E o Andrade, moita, ali embasbacado, com os olhos no vago.
Deram-lhe azeite para o homem vomitar, mas nada. Limitou-se a produzir uns sons equívocos e a esboçar um ar de enjoada repugnância.
— O pior é que se ela sai pelo outro lado nos parte a sanita nova — abespinhava-se a filha do Andrade, toda de mão na anca. — Que coisa mais escanifobética...
— É levarem-no já para o hospital — gritava o Zé Metade da rua, ansioso por se ver acompanhado na sua desgraça de vítima do escalpelo cirúrgico.

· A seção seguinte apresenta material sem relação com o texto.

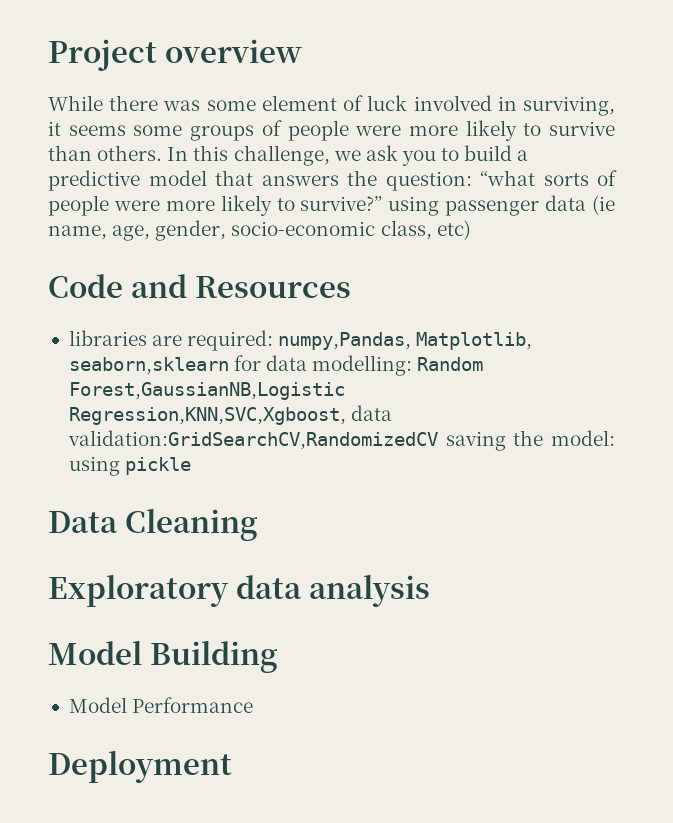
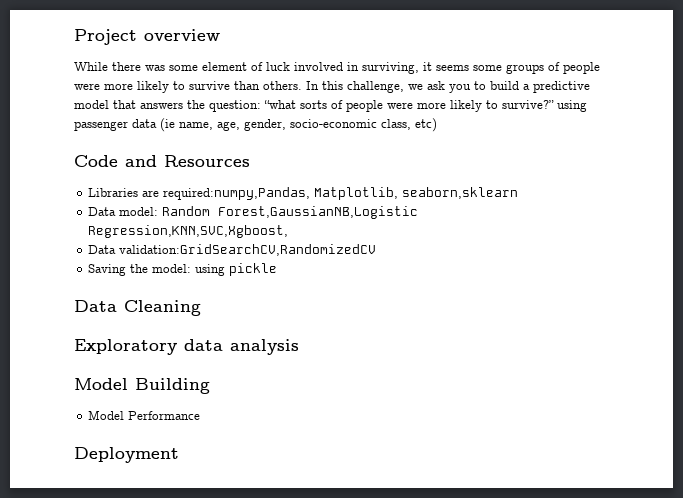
- libraries are required: numpy,Pandas, Matplotlib, seaborn,sklearn for data modelling: Random Forest,GaussianNB,Logistic Regression,KNN,SVC,Xgboost, data validation:GridSearchCV,RandomizedCV saving the model: using pickle
+ Libraries are required:numpy,Pandas, Matplotlib, seaborn,sklearn
+ Data model: Random Forest,GaussianNB,Logistic Regression,KNN,SVC,Xgboost,
+ Data validation:GridSearchCV,RandomizedCV
+ Saving the model: using pickle

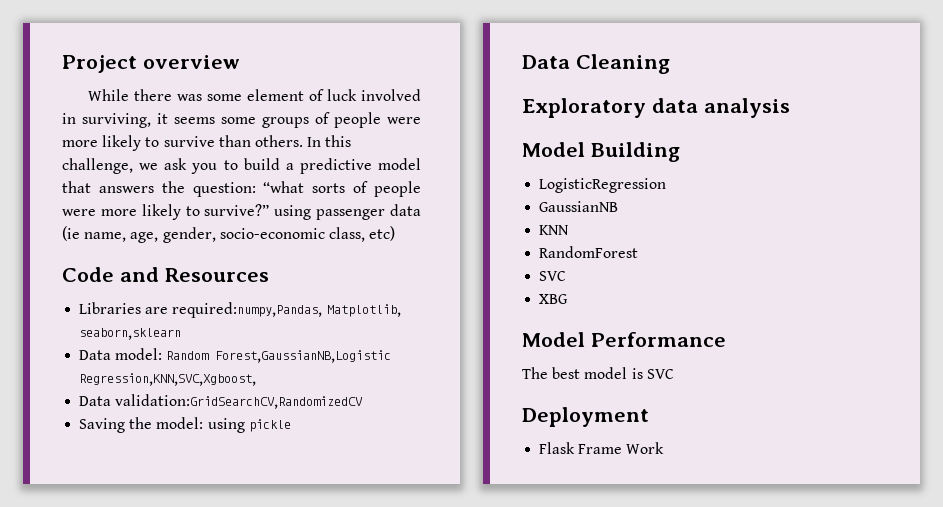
+ LogisticRegression
+ GaussianNB
+ KNN
+ RandomForest
+ SVC
+ XBG
  Model Performance
+ The best model is SVC
  Deployment
+ Flask Frame Work

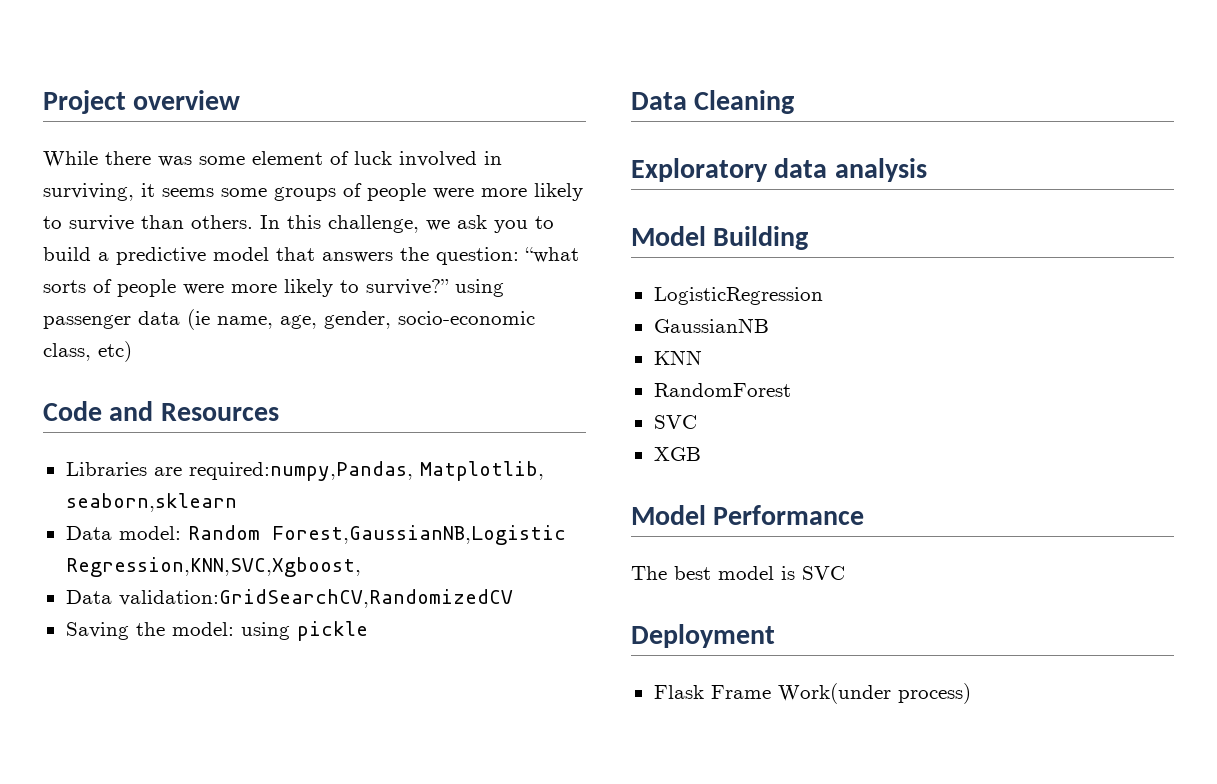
- XBG
+ XGB
- Flask Frame Work
+ Flask Frame Work(under process)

Mas o presidente da Junta considerou: Então e depois a Lua onde é que punham? Quem lhes garantia que ela voltava ao sítio? E se os médicos quisessem ficar com ela lá no hospital e a prantassem dentro dum frasco com álcool? Que é que aquela gente ganhava com isso? Há? E em faltando a Lua, quais eram os inconvenientes? Hã?
— Acabam-se as marés — disse o Paulinho Marujo.
Coisa de pouca monta — afirmou uma mulher. — As marés nunca deram de comer a ninguém. E quanto à luz, depois da electricidade…
— Então como é que o amigo se sente? — perguntava o presidente ao Andrade.
— Menos mal, muito obrigado. Vai um pedaci­nho melhor...
— Então ficamos antes assim — recomendou o presidente. — Vossemecê agora toma um bicarbonatozinho, um leitinho, e ala para a cama que ama­nhã é dia de trabalho. E vocês todos, andor, para casa, em ordem, e não se pensa mais em tal seme­lhante!
E assim foram fazendo, aos poucos e poucos.
No dia seguinte, a Humanidade toda estranhou muito o desaparecimento da Lua e deu-se a grandes especulações.
Era com algum orgulho que a população do Beco via passar o Andrade. Sempre gaiteiro, apenas um pouco mais gordo.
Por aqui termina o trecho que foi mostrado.